Extending Content Author to support more finegrained tagging

faberf commented 2 months ago

Using the DescriptorAsContentTransformer, descriptors such as FileMetadata can be re-input into the pipeline as content, for instance in order to create a prompt for later captioning. So far, complex struct descriptors have been ignored, since they do not map onto content easily. In order to support the usecase of including exif metadata in prompts for image captioning I have made the following main contribution:

The DescriptorAsContentTransformer now uses the ContentAuthorAttributes as a rudimentary tagging system to load all the values of an AnyMapStructDescriptor into the content of a retrievable while maintaining the keys.

For instance, if the name of the operator is "exif_content_transformer" and the names of the subfields are "location" and "date" then the transformer will transform a descriptor into two text content elements, tag them both with "exif_content_transformer", tag the location content with "exif_content_transformer.location" and tag the date content with "exif_content_transformer.date".

We should have a discussion, if this is intended behaviour of our tagging system.
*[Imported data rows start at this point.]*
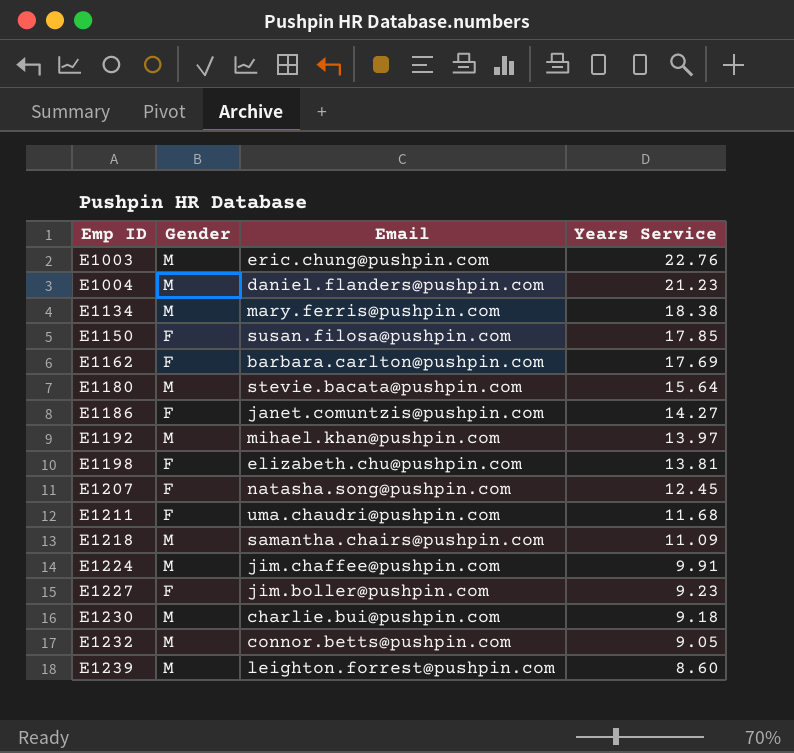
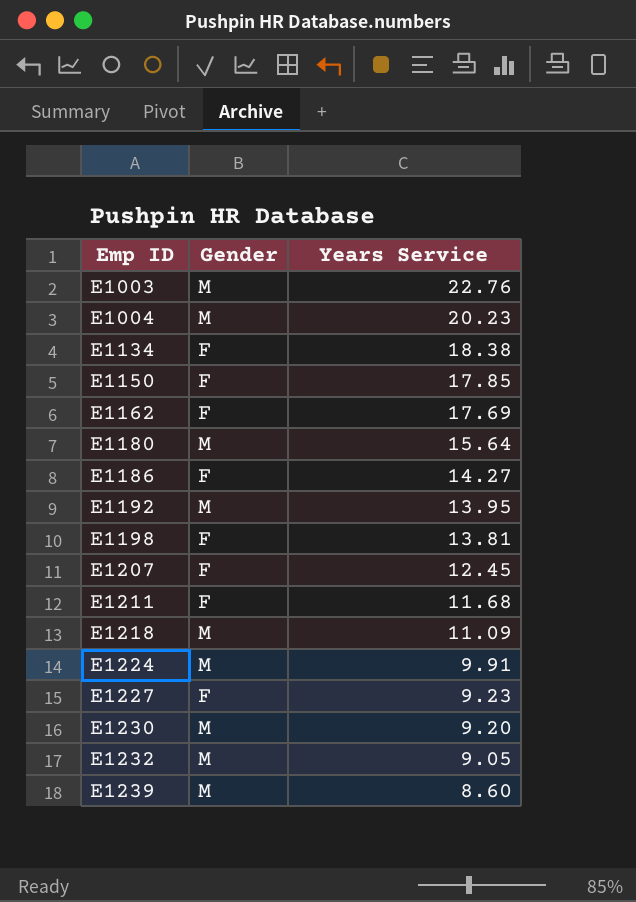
column Email | position: 3 -> none
E1004 | Years Service: 21.23 -> 20.23
E1134 | Gender: M -> F
E1192 | Years Service: 13.97 -> 13.95
E1230 | Years Service: 9.18 -> 9.20

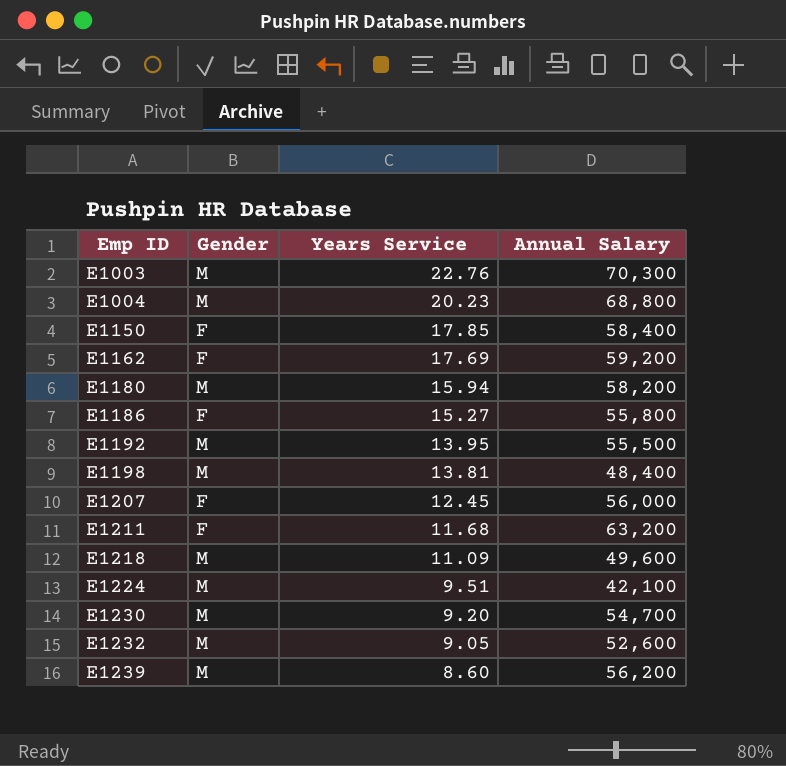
column Annual Salary | position: none -> 4
row E1134: F | 18.38 -> none
row E1227: F | 9.23 -> none
E1180 | Years Service: 15.64 -> 15.94
E1186 | Years Service: 14.27 -> 15.27
E1198 | Gender: F -> M
E1224 | Years Service: 9.91 -> 9.51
If so, let us maybe rename ContentAuthorAttribute to ContentTagAttribute and set CONTENT_AUTHORS_KEY from contentSources (which was inconsistent anyways) to tagWhiteList or something similar. Maybe we might want to make this kind of "namespace" approach "operator.tag" more rigorous.

Additionally:

The ExifMetadata Extractor can now extract more complex json objects as strings by simply keeping the raw json

faberf commented 1 month ago

@lucaro Do you have any feedback on this?

lucaro commented 1 month ago

I did not get around to look at it yet, will do so as soon as I'm able.

faberf commented 1 month ago

Can somebody help me out with this test? Why am I getting failed tests on functionality I didn't touch?

faberf commented 1 month ago

Can somebody help me out with this test? Why am I getting failed tests on functionality I didn't touch?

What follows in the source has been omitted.